**Your assignment**
Line by line, set down the records exactly as they appear below.

**Study material**
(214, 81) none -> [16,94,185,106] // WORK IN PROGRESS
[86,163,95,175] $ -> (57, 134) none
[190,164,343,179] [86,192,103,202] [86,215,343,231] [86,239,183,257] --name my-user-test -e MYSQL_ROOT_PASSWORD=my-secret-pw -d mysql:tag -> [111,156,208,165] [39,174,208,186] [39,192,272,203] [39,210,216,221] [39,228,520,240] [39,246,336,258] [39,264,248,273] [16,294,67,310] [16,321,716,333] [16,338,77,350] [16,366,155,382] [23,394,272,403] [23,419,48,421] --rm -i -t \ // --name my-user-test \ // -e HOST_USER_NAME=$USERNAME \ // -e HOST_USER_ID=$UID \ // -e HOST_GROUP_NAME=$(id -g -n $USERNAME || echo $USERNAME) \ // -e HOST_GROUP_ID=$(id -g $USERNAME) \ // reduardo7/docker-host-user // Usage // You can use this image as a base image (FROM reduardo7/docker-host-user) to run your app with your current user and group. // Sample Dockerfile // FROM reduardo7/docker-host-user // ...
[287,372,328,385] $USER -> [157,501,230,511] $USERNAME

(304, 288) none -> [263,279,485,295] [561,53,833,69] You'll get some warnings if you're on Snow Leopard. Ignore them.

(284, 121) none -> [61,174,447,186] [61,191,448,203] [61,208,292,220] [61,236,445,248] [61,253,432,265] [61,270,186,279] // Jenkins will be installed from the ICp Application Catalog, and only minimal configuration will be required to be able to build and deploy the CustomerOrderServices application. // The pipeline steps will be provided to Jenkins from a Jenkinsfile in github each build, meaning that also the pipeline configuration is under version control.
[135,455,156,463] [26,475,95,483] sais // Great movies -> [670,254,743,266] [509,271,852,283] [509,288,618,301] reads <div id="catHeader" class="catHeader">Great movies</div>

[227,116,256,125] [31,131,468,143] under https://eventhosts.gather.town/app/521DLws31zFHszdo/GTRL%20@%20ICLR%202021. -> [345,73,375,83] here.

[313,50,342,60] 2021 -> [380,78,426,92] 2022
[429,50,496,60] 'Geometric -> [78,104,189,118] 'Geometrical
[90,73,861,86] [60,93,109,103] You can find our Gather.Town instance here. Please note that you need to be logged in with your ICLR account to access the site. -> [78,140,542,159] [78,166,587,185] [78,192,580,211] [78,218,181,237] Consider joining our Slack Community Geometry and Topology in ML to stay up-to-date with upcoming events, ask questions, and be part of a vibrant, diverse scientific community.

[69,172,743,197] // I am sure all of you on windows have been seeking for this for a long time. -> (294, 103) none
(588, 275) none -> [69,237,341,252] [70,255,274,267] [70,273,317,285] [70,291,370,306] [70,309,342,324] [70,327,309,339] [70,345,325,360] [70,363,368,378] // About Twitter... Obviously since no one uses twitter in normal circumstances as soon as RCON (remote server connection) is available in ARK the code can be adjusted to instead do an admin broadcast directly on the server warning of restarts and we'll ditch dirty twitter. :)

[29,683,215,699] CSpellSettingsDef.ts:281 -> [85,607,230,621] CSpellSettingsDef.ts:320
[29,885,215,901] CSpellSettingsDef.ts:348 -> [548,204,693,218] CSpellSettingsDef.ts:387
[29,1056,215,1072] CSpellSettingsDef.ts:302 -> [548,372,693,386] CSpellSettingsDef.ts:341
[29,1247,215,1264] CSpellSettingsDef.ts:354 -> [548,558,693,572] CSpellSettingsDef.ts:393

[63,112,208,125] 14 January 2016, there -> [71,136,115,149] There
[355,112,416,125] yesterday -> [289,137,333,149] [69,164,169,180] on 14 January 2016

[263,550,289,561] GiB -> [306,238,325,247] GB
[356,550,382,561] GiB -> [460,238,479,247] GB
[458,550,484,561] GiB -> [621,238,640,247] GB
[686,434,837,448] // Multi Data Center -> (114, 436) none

**Output below**
(214, 81) none -> [16,94,185,106] // WORK IN PROGRESS
[86,163,95,175] $ -> (57, 134) none
[190,164,343,179] [86,192,103,202] [86,215,343,231] [86,239,183,257] --name my-user-test -e MYSQL_ROOT_PASSWORD=my-secret-pw -d mysql:tag -> [111,156,208,165] [39,174,208,186] [39,192,272,203] [39,210,216,221] [39,228,520,240] [39,246,336,258] [39,264,248,273] [16,294,67,310] [16,321,716,333] [16,338,77,350] [16,366,155,382] [23,394,272,403] [23,419,48,421] --rm -i -t \ // --name my-user-test \ // -e HOST_USER_NAME=$USERNAME \ // -e HOST_USER_ID=$UID \ // -e HOST_GROUP_NAME=$(id -g -n $USERNAME || echo $USERNAME) \ // -e HOST_GROUP_ID=$(id -g $USERNAME) \ // reduardo7/docker-host-user // Usage // You can use this image as a base image (FROM reduardo7/docker-host-user) to run your app with your current user and group. // Sample Dockerfile // FROM reduardo7/docker-host-user // ...
[287,372,328,385] $USER -> [157,501,230,511] $USERNAME

(304, 288) none -> [263,279,485,295] [561,53,833,69] You'll get some warnings if you're on Snow Leopard. Ignore them.

(284, 121) none -> [61,174,447,186] [61,191,448,203] [61,208,292,220] [61,236,445,248] [61,253,432,265] [61,270,186,279] // Jenkins will be installed from the ICp Application Catalog, and only minimal configuration will be required to be able to build and deploy the CustomerOrderServices application. // The pipeline steps will be provided to Jenkins from a Jenkinsfile in github each build, meaning that also the pipeline configuration is under version control.
[135,455,156,463] [26,475,95,483] sais // Great movies -> [670,254,743,266] [509,271,852,283] [509,288,618,301] reads <div id="catHeader" class="catHeader">Great movies</div>

[227,116,256,125] [31,131,468,143] under https://eventhosts.gather.town/app/521DLws31zFHszdo/GTRL%20@%20ICLR%202021. -> [345,73,375,83] here.

[313,50,342,60] 2021 -> [380,78,426,92] 2022
[429,50,496,60] 'Geometric -> [78,104,189,118] 'Geometrical
[90,73,861,86] [60,93,109,103] You can find our Gather.Town instance here. Please note that you need to be logged in with your ICLR account to access the site. -> [78,140,542,159] [78,166,587,185] [78,192,580,211] [78,218,181,237] Consider joining our Slack Community Geometry and Topology in ML to stay up-to-date with upcoming events, ask questions, and be part of a vibrant, diverse scientific community.

[69,172,743,197] // I am sure all of you on windows have been seeking for this for a long time. -> (294, 103) none
(588, 275) none -> [69,237,341,252] [70,255,274,267] [70,273,317,285] [70,291,370,306] [70,309,342,324] [70,327,309,339] [70,345,325,360] [70,363,368,378] // About Twitter... Obviously since no one uses twitter in normal circumstances as soon as RCON (remote server connection) is available in ARK the code can be adjusted to instead do an admin broadcast directly on the server warning of restarts and we'll ditch dirty twitter. :)

[29,683,215,699] CSpellSettingsDef.ts:281 -> [85,607,230,621] CSpellSettingsDef.ts:320
[29,885,215,901] CSpellSettingsDef.ts:348 -> [548,204,693,218] CSpellSettingsDef.ts:387
[29,1056,215,1072] CSpellSettingsDef.ts:302 -> [548,372,693,386] CSpellSettingsDef.ts:341
[29,1247,215,1264] CSpellSettingsDef.ts:354 -> [548,558,693,572] CSpellSettingsDef.ts:393

[63,112,208,125] 14 January 2016, there -> [71,136,115,149] There
[355,112,416,125] yesterday -> [289,137,333,149] [69,164,169,180] on 14 January 2016

[263,550,289,561] GiB -> [306,238,325,247] GB
[356,550,382,561] GiB -> [460,238,479,247] GB
[458,550,484,561] GiB -> [621,238,640,247] GB
[686,434,837,448] // Multi Data Center -> (114, 436) none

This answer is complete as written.